Dawson Dawson-Watson (1864-1939) Biography
Dawson Dawson-Watson was born in the rather fashionable London suburb of St. John's Wood to the popular English Illustrator John Dawson-Watson. Enrolling in Diocesan Grammar School in Southsea at the age of eight, Dawson-Watson's progress in his art classes was terrific and, by the age of fourteen, he was so far ahead of the rest of class in painting live models that he branched out into china decoration to keep himself interested.
It was around this time that he met Mark Fisher, an American artist living in the UK. The two became inseparable, and Fisher began teaching Dawson Dawson-Watson the finer points of oil painting. Having shown great promise in local shows, Dawson-Watson was sponsored by a local brewer to train in Paris under Carolus Duran, John Singer Sargent's teacher. Having become quite taken with France, his next stop was Giverny, where he would live the next five years, only a short way from the home of Claude Monet (though Dawson-Watson claimed the two never met).
An American friend convinced Dawson Dawson-Watson to move the United States, and he was hired as the Director of the Hartford Art Society in Connecticut. After four years in the position he quit to return to England, but soon found himself States-bound again and eventually living at Byrdcliffe Colony, a center for the American Arts and Crafts movement. After Byrdcliffe, Dawson-Watson moved to St. Louis, where he taught at the School of Fine Arts for eleven years.

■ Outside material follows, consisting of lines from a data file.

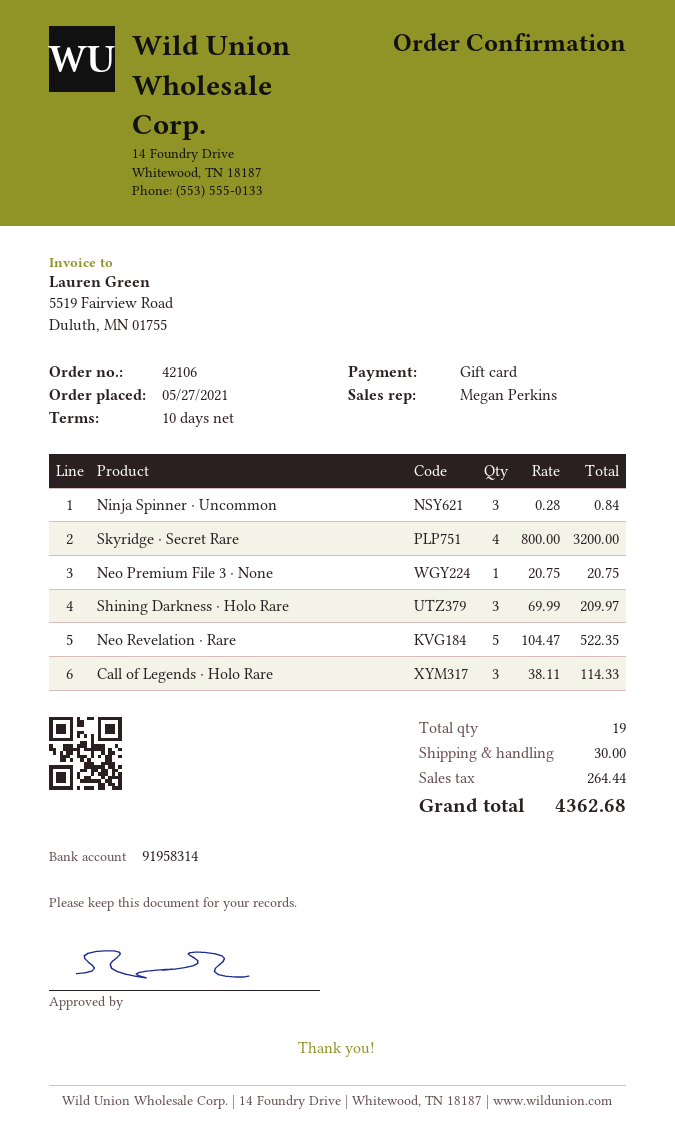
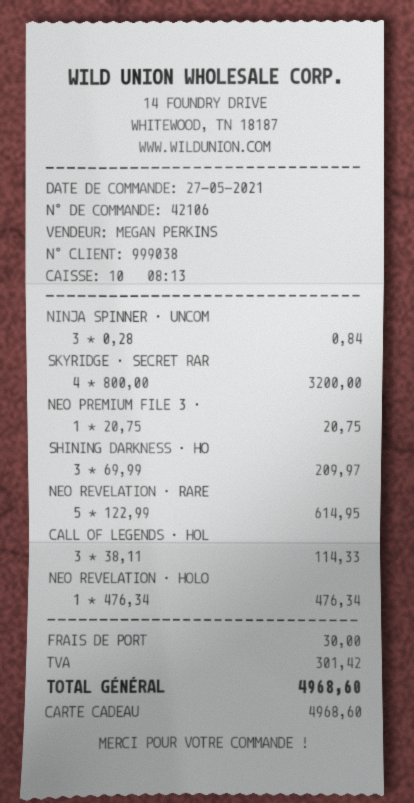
Neo Revelation · Rare: 5 x 104.47 = 522.35 -> 5 x 122.99 = 614.95
NEO REVELATION · HOLO: none -> 1 x 476.34 = 476.34
tax: 264.44 -> 301.42
total: 4362.68 -> 4968.60

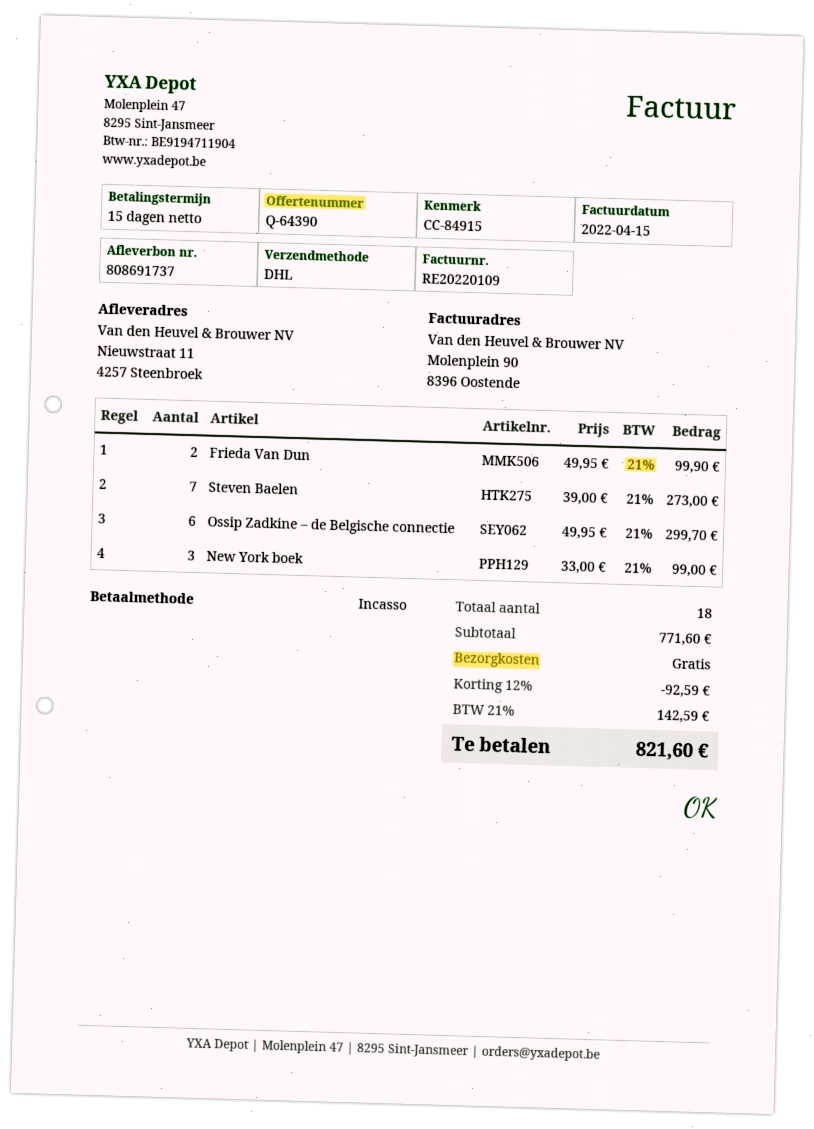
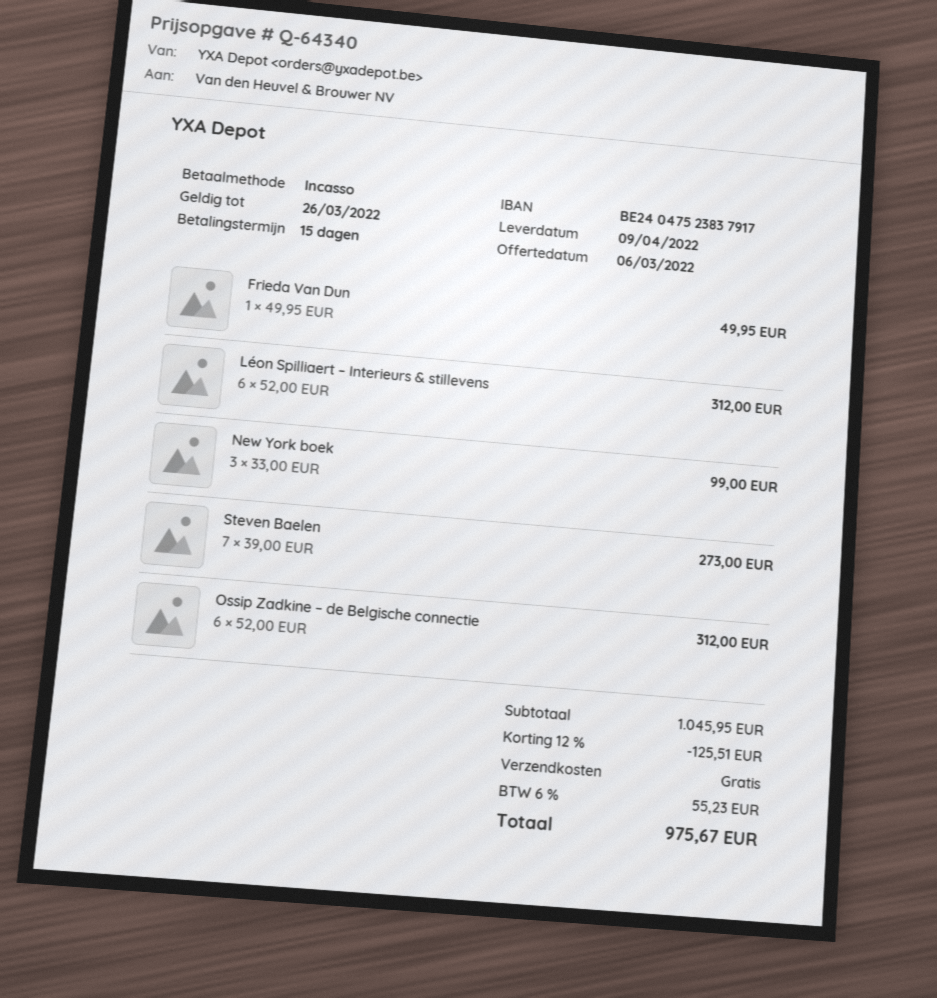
quote number: Q-64390 -> Q-64340
Frieda Van Dun: 2 x 49.95 = 99.90 -> 1 x 49.95 = 49.95
Ossip Zadkine – de Belgische connectie: 6 x 49.95 = 299.70 -> 6 x 52.00 = 312.00
Léon Spilliaert – Interieurs & stillevens: none -> 6 x 52.00 = 312.00
subtotal: 771.60 -> 1045.95
discount: 12% = 92.59 -> 12% = 125.51
tax: 21% = 142.59 -> 6% = 55.23
total: 821.60 -> 975.67

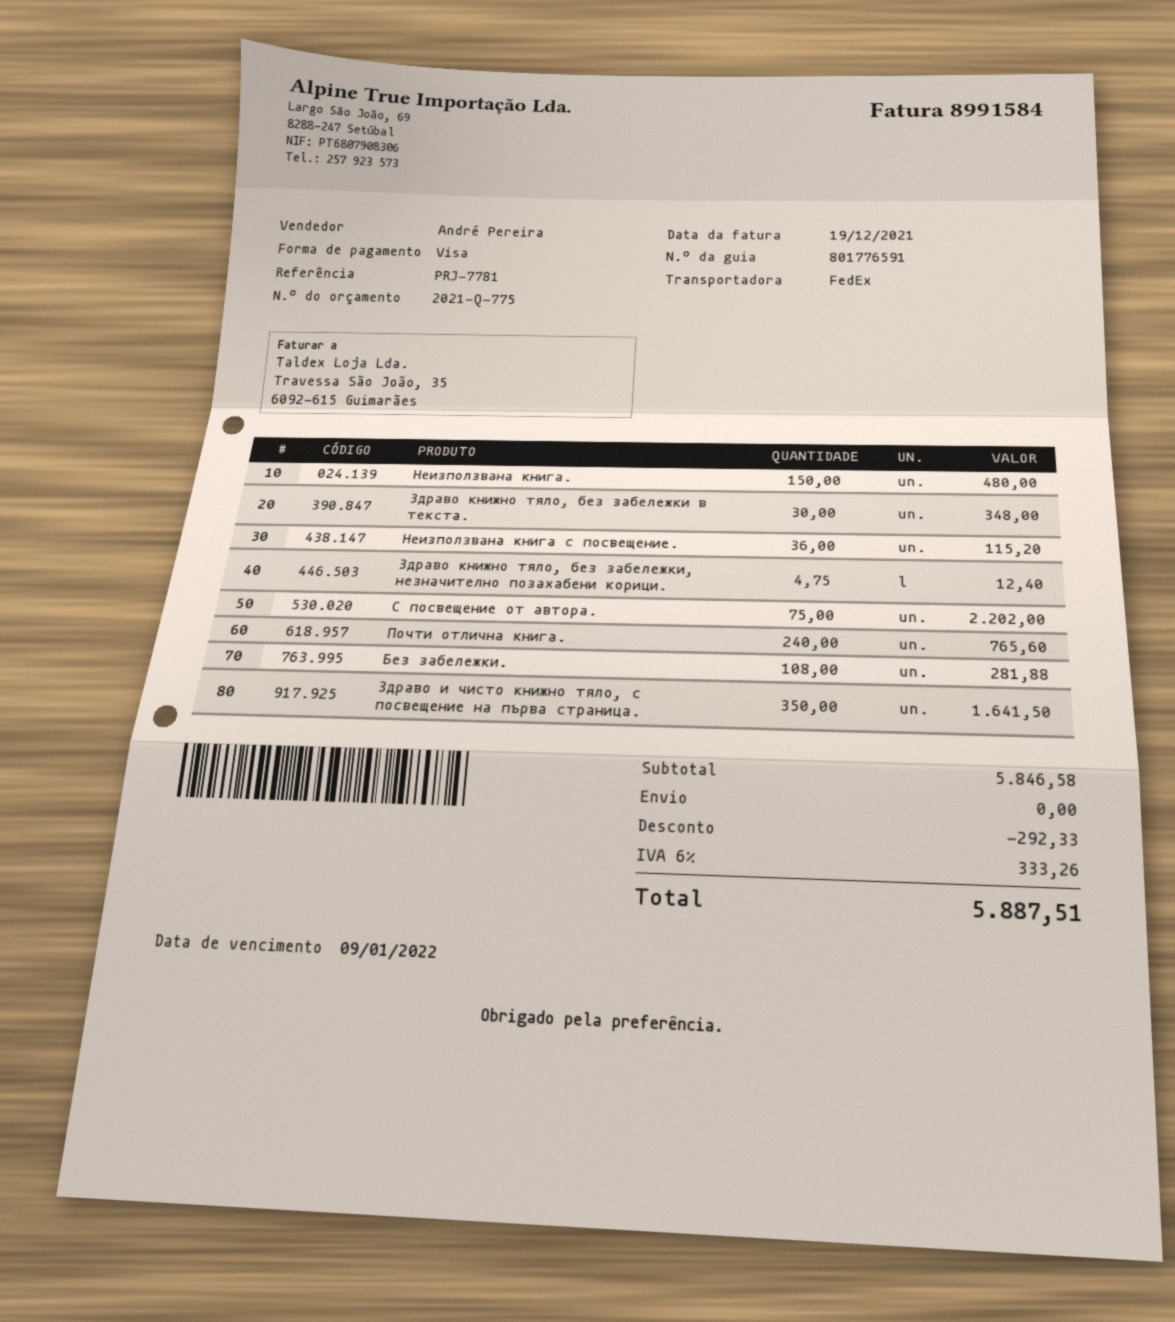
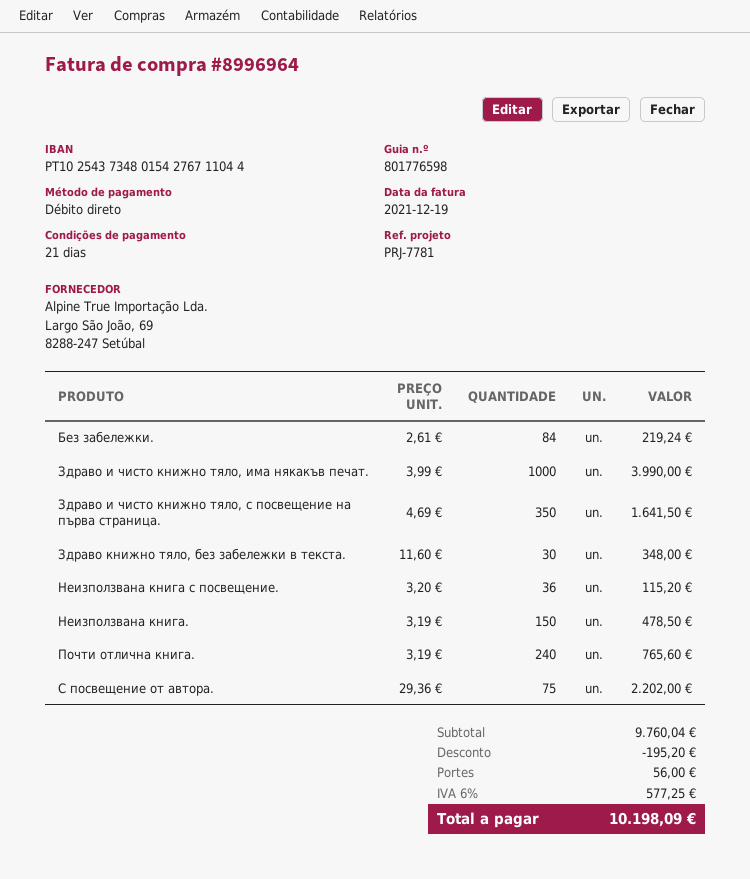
delivery note number: 801776591 -> 801776598
invoice number: 8991584 -> 8996964
payment method: Visa -> direct debit
Неизползвана книга.: 150 for 480.00 -> 150 for 478.50
Здраво книжно тяло, без забележки, незначително позахабени корици.: 4.75 for 12.40 -> none
Без забележки.: 108 for 281.88 -> 84 for 219.24
Здраво и чисто книжно тяло, има някакъв печат.: none -> 1000 for 3990.00
subtotal: 5846.58 -> 9760.04
discount: 292.33 -> 195.20
shipping: 0.00 -> 56.00
tax: 6% = 333.26 -> 6% = 577.25
total: 5887.51 -> 10198.09

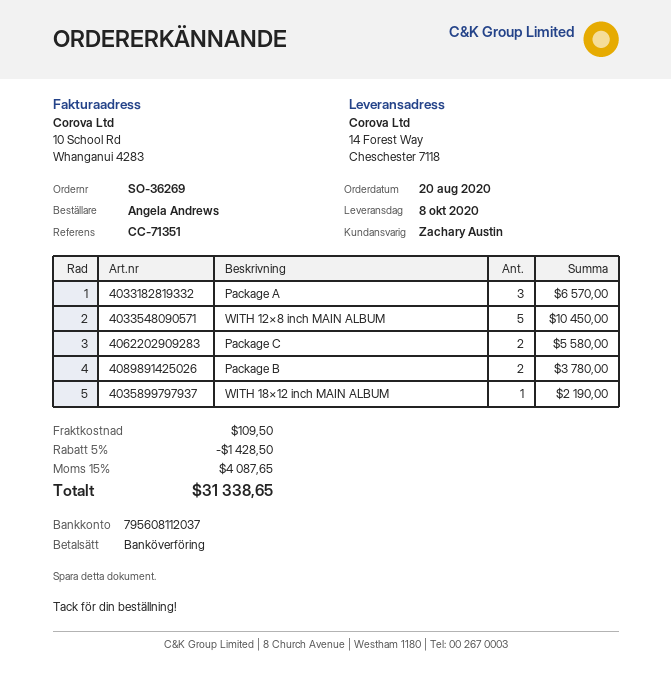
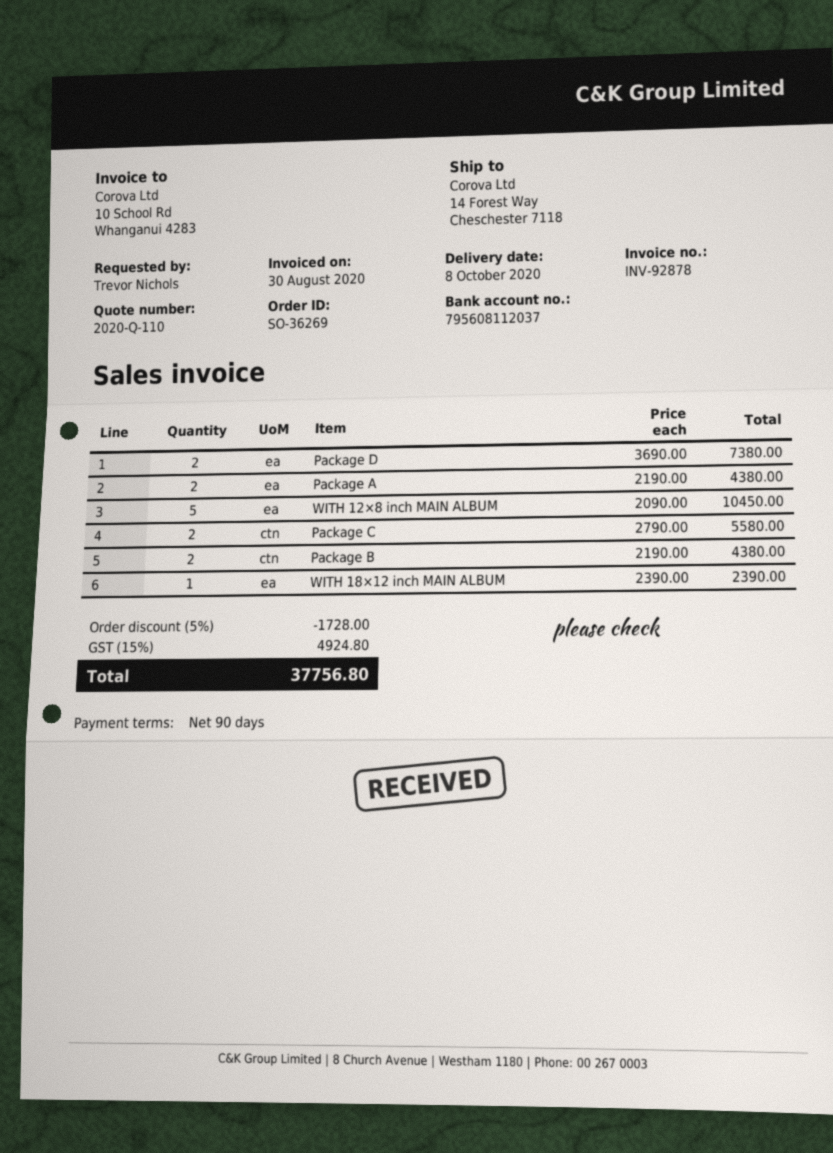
ordered by: Angela Andrews -> Trevor Nichols
Package A: 3 for 6570.00 -> 2 for 4380.00
Package B: 2 for 3780.00 -> 2 for 4380.00
WITH 18×12 inch MAIN ALBUM: 1 for 2190.00 -> 1 for 2390.00
Package D: none -> 2 for 7380.00
discount: 5% = 1428.50 -> 5% = 1728.00
shipping: 109.50 -> none
tax: 15% = 4087.65 -> 15% = 4924.80
total: 31338.65 -> 37756.80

Dawson Dawson-Watson's connection to the West began in St. Louis, where he served as the art director of a pageant in Brandesville Missouri, putting him in contact with wealthy Texans who would eventually persuade him to move to San Antonio. Spurred on by his success in the Edgar B. Davis National Competition, whose $5,000 prize (the largest in the nation at the time) he won three years running, Dawson-Watson branched out in his subject matter and began painting numerous canvases of desert flora, mostly cacti. Cacti led to landscapes and landscapes, eventually, brought him to the Grand Canyon, the subject of many of his best late works.